If prospective employees can’t get through the H-1B lottery process I mentioned above, or you need to get them here more quickly than in October and can’t risk not being selected for this year’s H-1B lottery, a great option is the O-1A Capabilities visa the exceptional. More and more startup clients are choosing to follow them for key CEOs and individual shareholders with specialized expertise. While the qualification bar for O-1A is much higher than for H-1B, the process for obtaining O-1A is much faster. And O-1A doesn’t have an annual cap or lottery process to contend with.
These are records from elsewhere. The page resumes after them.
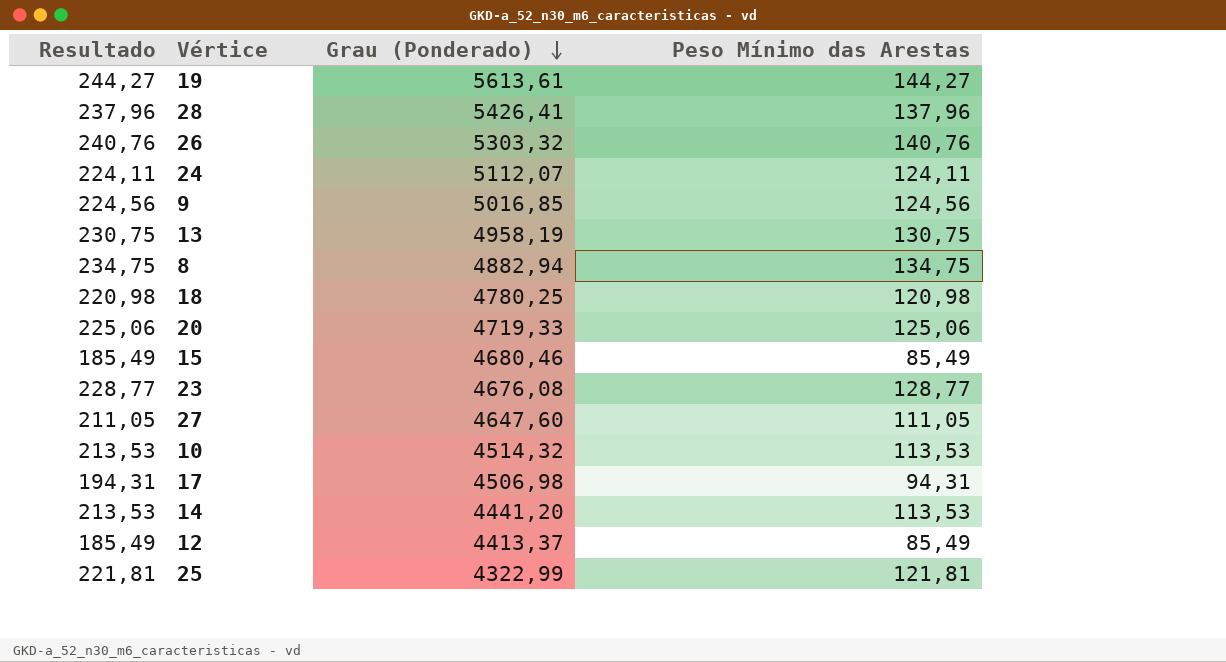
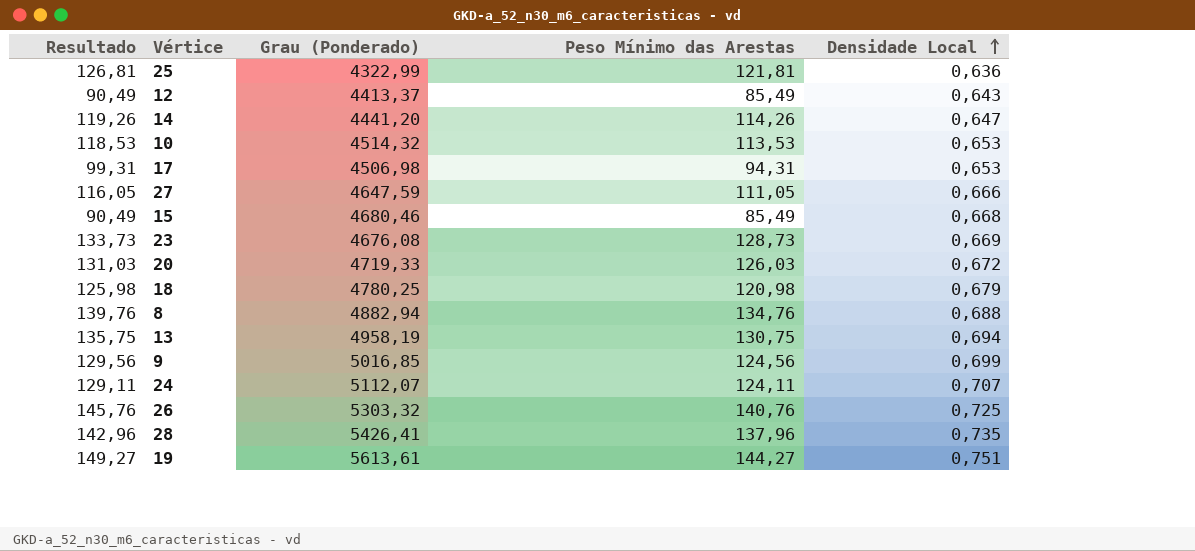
row order: Grau (Ponderado) descending -> Densidade Local ascending
column Resultado | formula: [Peso Mínimo das Arestas] + 100 -> [Peso Mínimo das Arestas] + 5
column Densidade Local | position: none -> 5
14 | Peso Mínimo das Arestas: 113,53 -> 114,26
27 | Grau (Ponderado): 4647,60 -> 4647,59
23 | Peso Mínimo das Arestas: 128,77 -> 128,73
20 | Peso Mínimo das Arestas: 125,06 -> 126,03
8 | Peso Mínimo das Arestas: 134,75 -> 134,76

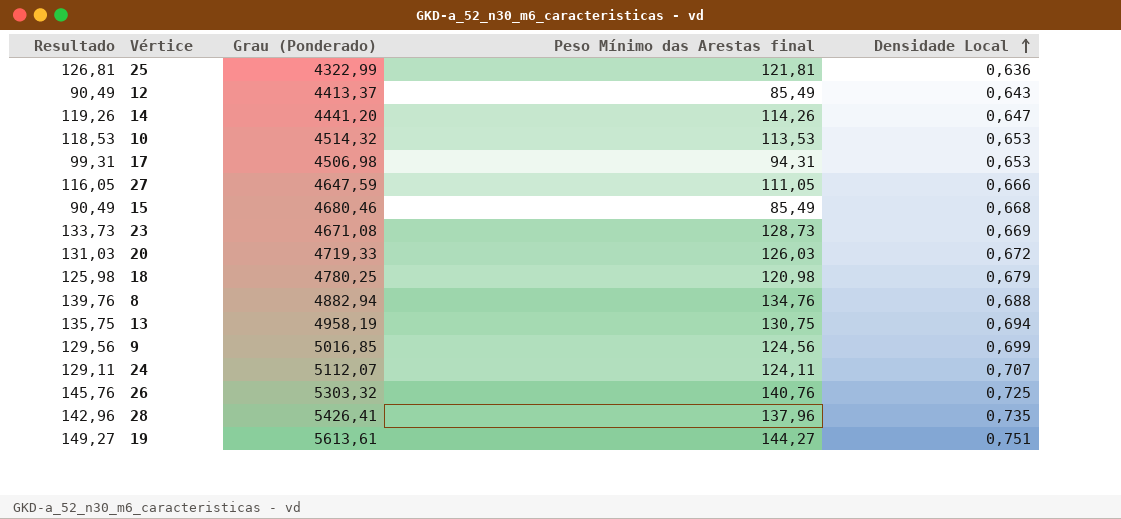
column name: Peso Mínimo das Arestas -> Peso Mínimo das Arestas final
23 | Grau (Ponderado): 4676,08 -> 4671,08

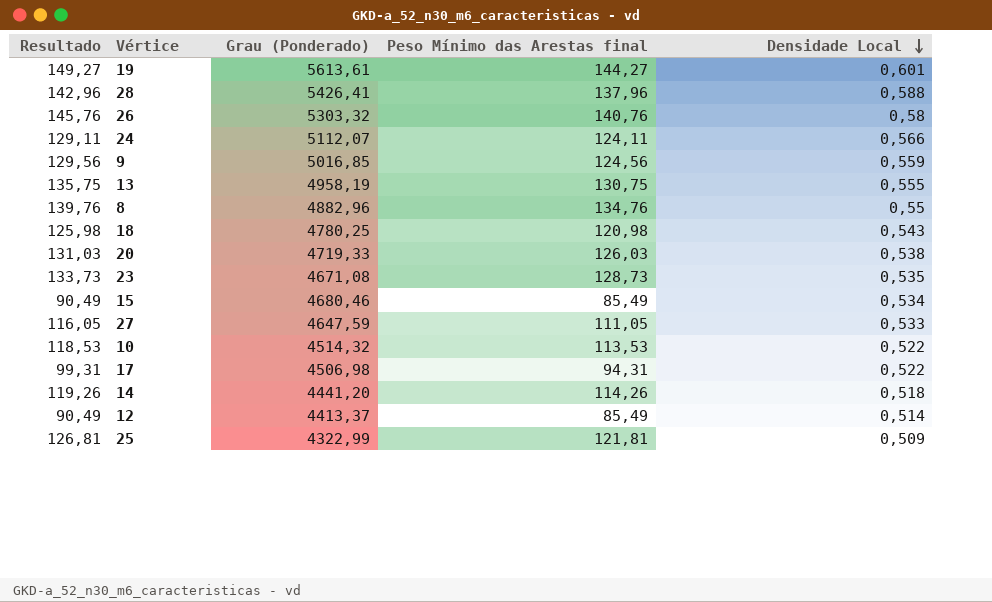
row order: Densidade Local ascending -> Densidade Local descending
19 | Densidade Local: 0,751 -> 0,601
28 | Densidade Local: 0,735 -> 0,588
26 | Densidade Local: 0,725 -> 0,58
24 | Densidade Local: 0,707 -> 0,566
9 | Densidade Local: 0,699 -> 0,559
13 | Densidade Local: 0,694 -> 0,555
8 | Grau (Ponderado): 4882,94 -> 4882,96
8 | Densidade Local: 0,688 -> 0,55
18 | Densidade Local: 0,679 -> 0,543
20 | Densidade Local: 0,672 -> 0,538
23 | Densidade Local: 0,669 -> 0,535
15 | Densidade Local: 0,668 -> 0,534
27 | Densidade Local: 0,666 -> 0,533
10 | Densidade Local: 0,653 -> 0,522
17 | Densidade Local: 0,653 -> 0,522
14 | Densidade Local: 0,647 -> 0,518
12 | Densidade Local: 0,643 -> 0,514
25 | Densidade Local: 0,636 -> 0,509

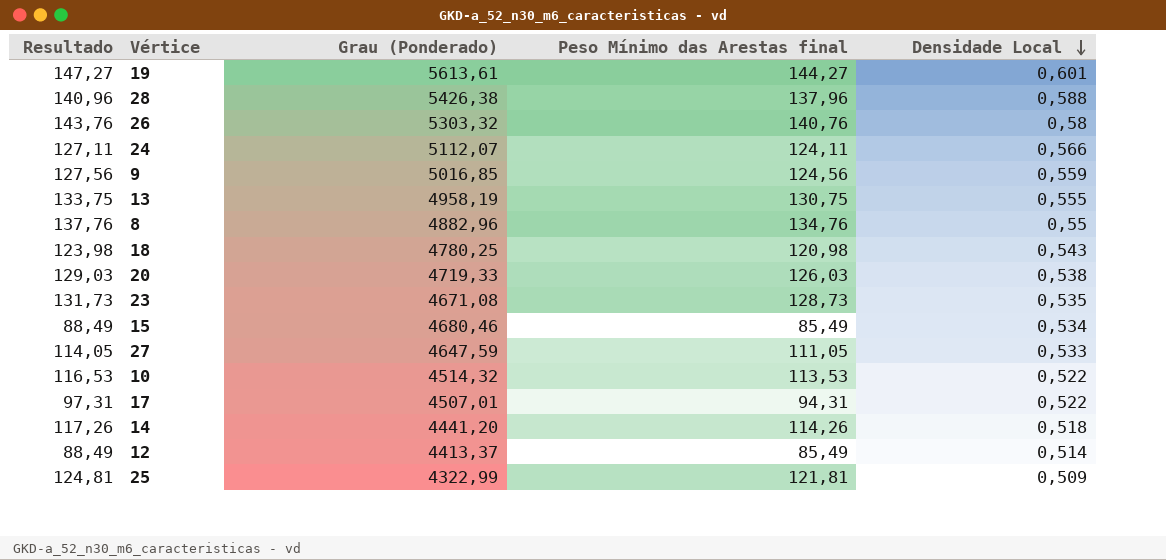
column Resultado | formula: [Peso Mínimo das Arestas final] + 5 -> [Peso Mínimo das Arestas final] + 3
28 | Grau (Ponderado): 5426,41 -> 5426,38
17 | Grau (Ponderado): 4506,98 -> 4507,01

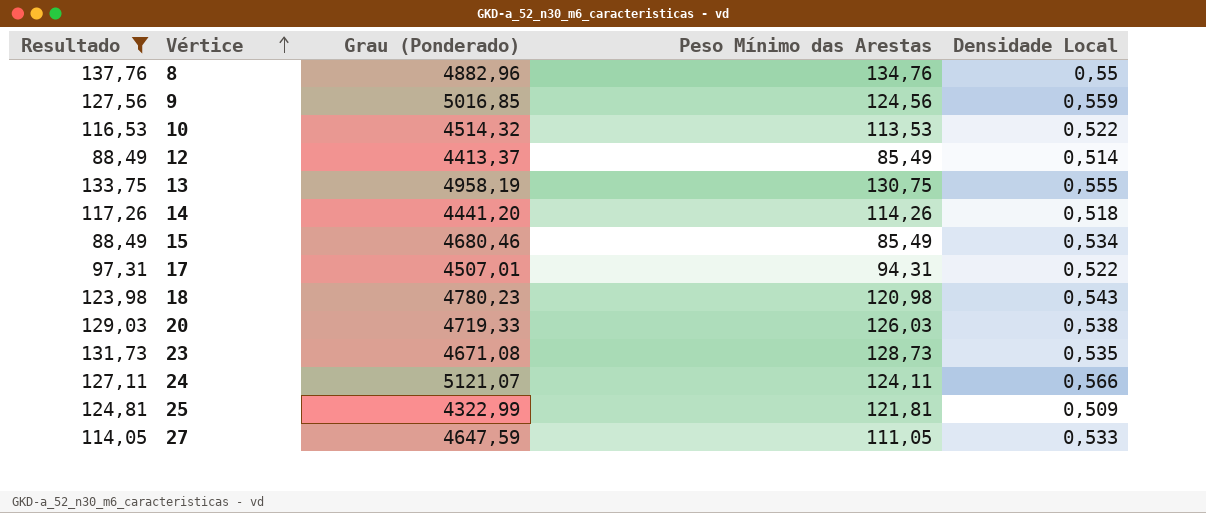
filter: none -> Resultado <= 137,76
row order: Densidade Local descending -> Vértice ascending
column name: Peso Mínimo das Arestas final -> Peso Mínimo das Arestas
18 | Grau (Ponderado): 4780,25 -> 4780,23
24 | Grau (Ponderado): 5112,07 -> 5121,07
Talent visas from certain countries

There are specific visas for talents from Australia, Canada, Chile, Mexico and Singapore.

If the job candidate is an Australian citizen, the E-3 visa will allow that individual to work in the United States in a specialized profession, just like the H-1B. E-3 visas also require the sponsoring employer to file a work status application with the U.S. Department of Labor, as required with H-1B petitions. A maximum of 10,500 E-3 visas are available each year.

Is the candidate for the job a Chilean or Singaporean citizen? If so, the candidate may qualify for an H-1B1 specialty work visa, which is the H-1B visa intended for Chilean and Singaporean nationals. Thanks to special treaties the United States has with these two countries, professionals may qualify for H-1B1 visas on a fast-track basis. Each year, 1,400 H-1B1 visas are reserved for Chileans and 5,400 for Singaporeans – these are rarely completely exhausted.

Professionals from Canada and Mexico can come to the United States to work under the TN visa, which is born from the Canada-Mexico trade treaties and U.S. TN visas are limited to occupations listed in treaty agreements, but most of these jobs overlap with the H-1B specialty occupations.

Some good news: Until the end of 2022, consular officials can now waive the interview requirement for certain individuals seeking certain (temporary) nonimmigrant visas, including H-1Bs and O-1s. Individuals applying for a visa in their country or nationality of residence may have the interview waived if any of the following are presented:

  • Any type of visa has previously been issued.
  • A visa is never refused unless it is overridden or waived.
  • No disqualification.
  • Nationals or nationals of the country participating in the Visa Waiver Program.

Wish you all the best and success!

Sufi


Do you have a question about Sophie? Ask him here. We reserve the right to edit what you submit for clarity and/or space.

The information contained in “Dear Sophie” is general information and is not legal advice. For more information about Dear Sophie’s limitations, please see our full disclaimer. You can contact Sophie directly at Alcorn Immigration Law.

Sophie’s podcast, Immigration Law for Tech Startups, is available on all major platforms. If you would like to be a guest, they accept requests!